Statistical analysis
Continuous data that follow a normal distribution were expressed as mean ± standard deviation. Comparisons within groups were made using one-way ANOVA or t-test. Non-normally distributed continuous data were represented using median and interquartile range (IQR) and compared within groups using the Wilcoxon rank-sum test. Categorical data were represented as frequencies and percentages, and were evaluated using the chi-squared test, Fisher’s exact probability method, and the CMH chi-squared test, as appropriate. Statistical analyses were carried out using the SPSS 20.0 software package (SPSS Inc., Chicago, IL, USA). A p-value of <0.05 is considered statistically significant.
Results
Baseline characteristics of patients
A total of 20 MHD patients met the inclusion and exclusion criteria, of which 15 were male (75%). The mean age was 48.7 ± 13.6 years, and the mean duration of dialysis was 50.4 ± 43.6 months. The causes for MHD are as follows: 7 cases were due to chronic nephritis (35%, among which 4 had IgA nephropathy and 1 had focal segmental glomerulosclerosis), 4 cases from hypertensive nephrosclerosis (20%), 4 cases from diabetic nephropathy (20%), and in 5 cases the cause remained undetermined (25%).
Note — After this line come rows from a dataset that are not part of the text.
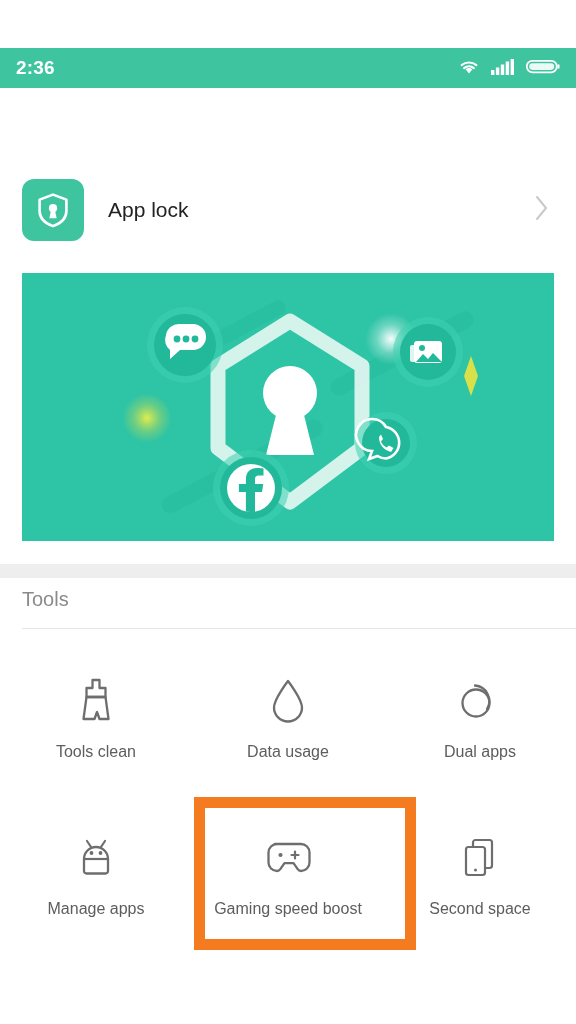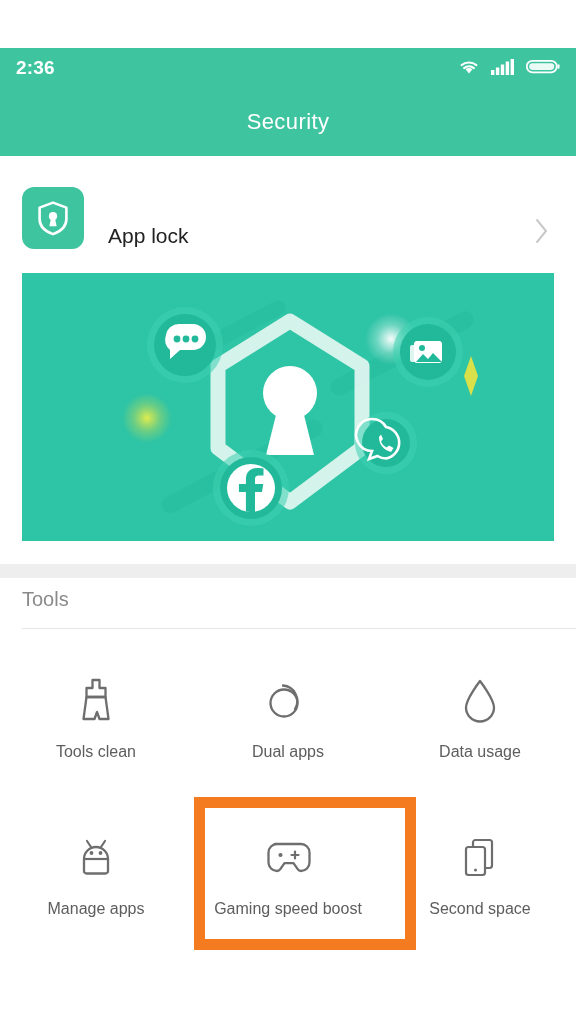"Security" div.appbar { html: <div> <span>Security</span> </div> -> none }
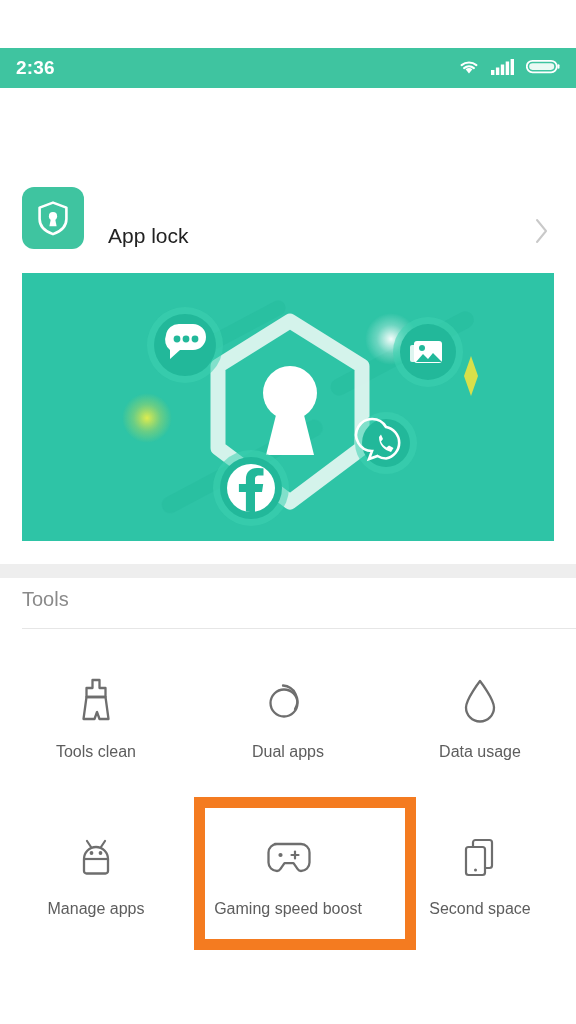"App lock" .applock-row { align-items: flex-end -> center }
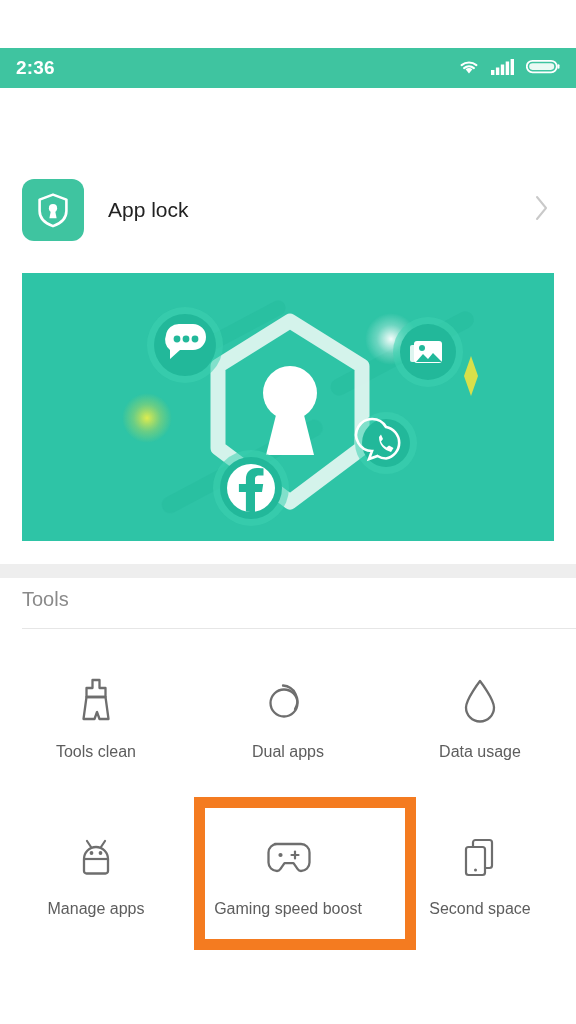"Dual apps" div.tool-cell { order: before "Data usage" -> after "Data usage" }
Comparison of HFR and HDF treatment information
Throughout the study, each patient underwent one session of HFR and HDF treatment, utilizing low molecular weight heparin for anticoagulation. All treatments were accessed via autologous arteriovenous fistulas. A significant comparison of pretreatment systolic blood pressure showed a notably lower value in HFR than in HDF (p = 0.011). Conversely, post-treatment diastolic blood pressure was significantly higher in HFR compared to HDF (p = 0.002). Other parameters, including body temperature, blood pressure, heart rate, and respiration, showed no statistical difference pre- and post-treatment in both dialysis modalities (p > 0.05) (). Both HFR and HDF treatments led to a significant decrease in patients’ weight post-treatment compared to pretreatment (p < 0.001).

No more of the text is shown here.